Required work
In the records below, some lines hold the word "decorridos". Copy each of those lines.

Records for the task

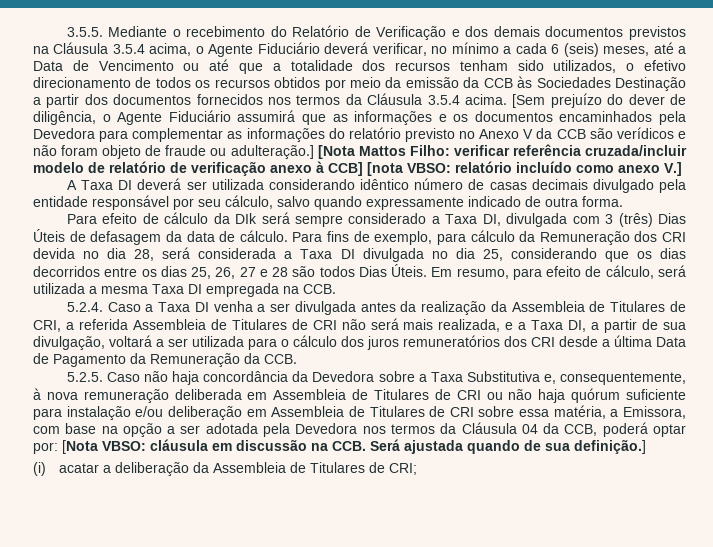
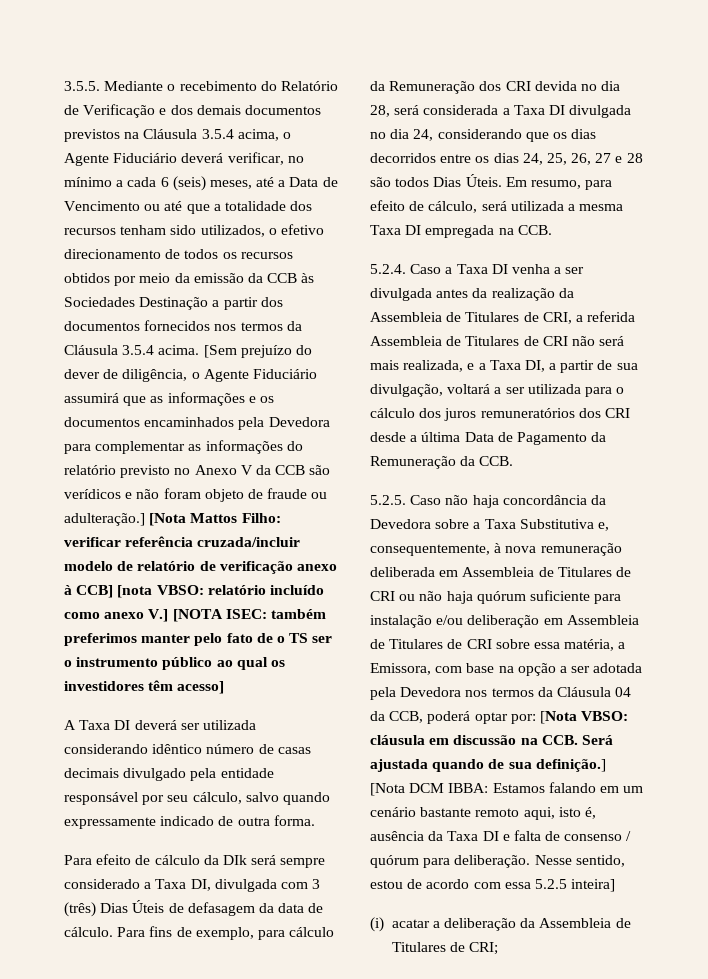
- [Nota Mattos Filho: verificar referência cruzada/incluir modelo de relatório de verificação anexo à CCB] [nota VBSO: relatório incluído como anexo V.]
+ [Nota Mattos Filho: verificar referência cruzada/incluir modelo de relatório de verificação anexo à CCB] [nota VBSO: relatório incluído como anexo V.] [NOTA ISEC: também preferimos manter pelo fato de o TS ser o instrumento público ao qual os investidores têm acesso]
- Para fins de exemplo, para cálculo da Remuneração dos CRI devida no dia 28, será considerada a Taxa DI divulgada no dia 25, considerando que os dias decorridos entre os dias 25, 26, 27 e 28 são todos Dias Úteis.
+ Para fins de exemplo, para cálculo da Remuneração dos CRI devida no dia 28, será considerada a Taxa DI divulgada no dia 24, considerando que os dias decorridos entre os dias 24, 25, 26, 27 e 28 são todos Dias Úteis.
+ [Nota DCM IBBA: Estamos falando em um cenário bastante remoto aqui, isto é, ausência da Taxa DI e falta de consenso / quórum para deliberação. Nesse sentido, estou de acordo com essa 5.2.5 inteira]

Written response
- Para fins de exemplo, para cálculo da Remuneração dos CRI devida no dia 28, será considerada a Taxa DI divulgada no dia 25, considerando que os dias decorridos entre os dias 25, 26, 27 e 28 são todos Dias Úteis.
+ Para fins de exemplo, para cálculo da Remuneração dos CRI devida no dia 28, será considerada a Taxa DI divulgada no dia 24, considerando que os dias decorridos entre os dias 24, 25, 26, 27 e 28 são todos Dias Úteis.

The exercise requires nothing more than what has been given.